# [INSTRUCTIONS FOR THE TASK]
Once a line is found to contain "Built", copy it out of the listing.

# [PROVIDED RECORDS]
= = = =
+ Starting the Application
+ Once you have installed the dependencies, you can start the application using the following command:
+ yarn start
= = = =
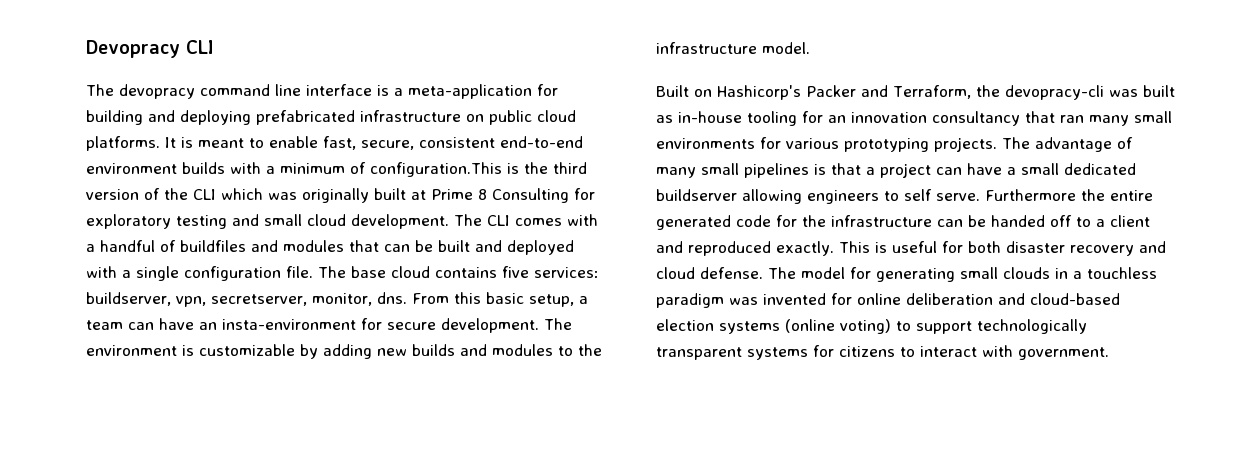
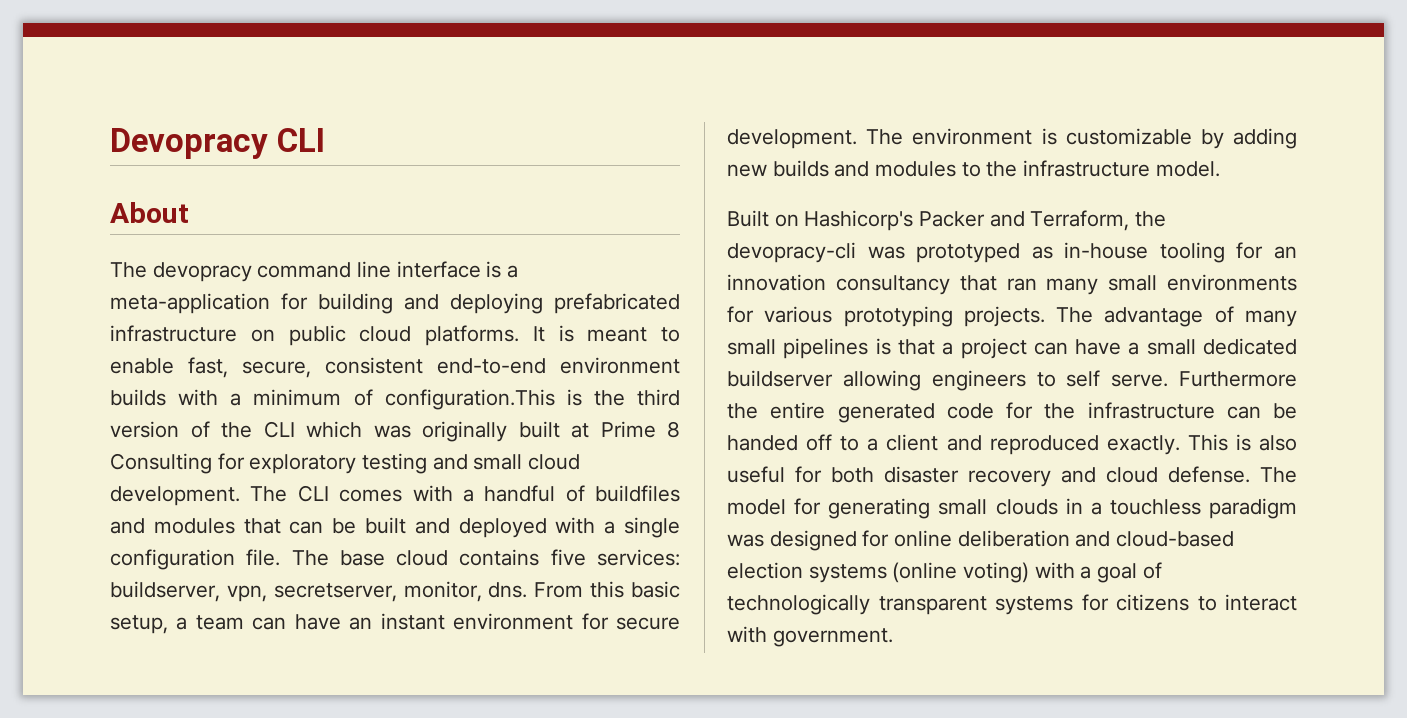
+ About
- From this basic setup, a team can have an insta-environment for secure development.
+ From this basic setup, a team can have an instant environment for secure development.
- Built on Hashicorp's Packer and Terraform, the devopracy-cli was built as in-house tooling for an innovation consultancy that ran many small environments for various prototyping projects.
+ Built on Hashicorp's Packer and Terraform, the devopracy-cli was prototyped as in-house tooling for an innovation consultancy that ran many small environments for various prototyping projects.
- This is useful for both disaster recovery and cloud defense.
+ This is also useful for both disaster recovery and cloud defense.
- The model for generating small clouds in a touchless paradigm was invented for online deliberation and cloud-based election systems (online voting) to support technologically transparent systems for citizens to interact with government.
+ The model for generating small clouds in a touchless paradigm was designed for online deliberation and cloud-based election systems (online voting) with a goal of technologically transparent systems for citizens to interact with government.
= = = =
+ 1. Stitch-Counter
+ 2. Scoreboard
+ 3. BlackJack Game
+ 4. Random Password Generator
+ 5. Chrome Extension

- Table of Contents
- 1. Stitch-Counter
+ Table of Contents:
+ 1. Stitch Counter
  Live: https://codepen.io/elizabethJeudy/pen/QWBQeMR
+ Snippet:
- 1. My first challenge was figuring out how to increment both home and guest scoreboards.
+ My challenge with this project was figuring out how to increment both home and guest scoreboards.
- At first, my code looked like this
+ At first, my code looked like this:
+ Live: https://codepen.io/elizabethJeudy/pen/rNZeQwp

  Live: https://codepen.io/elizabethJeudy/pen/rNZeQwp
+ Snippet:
= = = =
# [EXPECTED ANSWER]
- Built on Hashicorp's Packer and Terraform, the devopracy-cli was built as in-house tooling for an innovation consultancy that ran many small environments for various prototyping projects.
+ Built on Hashicorp's Packer and Terraform, the devopracy-cli was prototyped as in-house tooling for an innovation consultancy that ran many small environments for various prototyping projects.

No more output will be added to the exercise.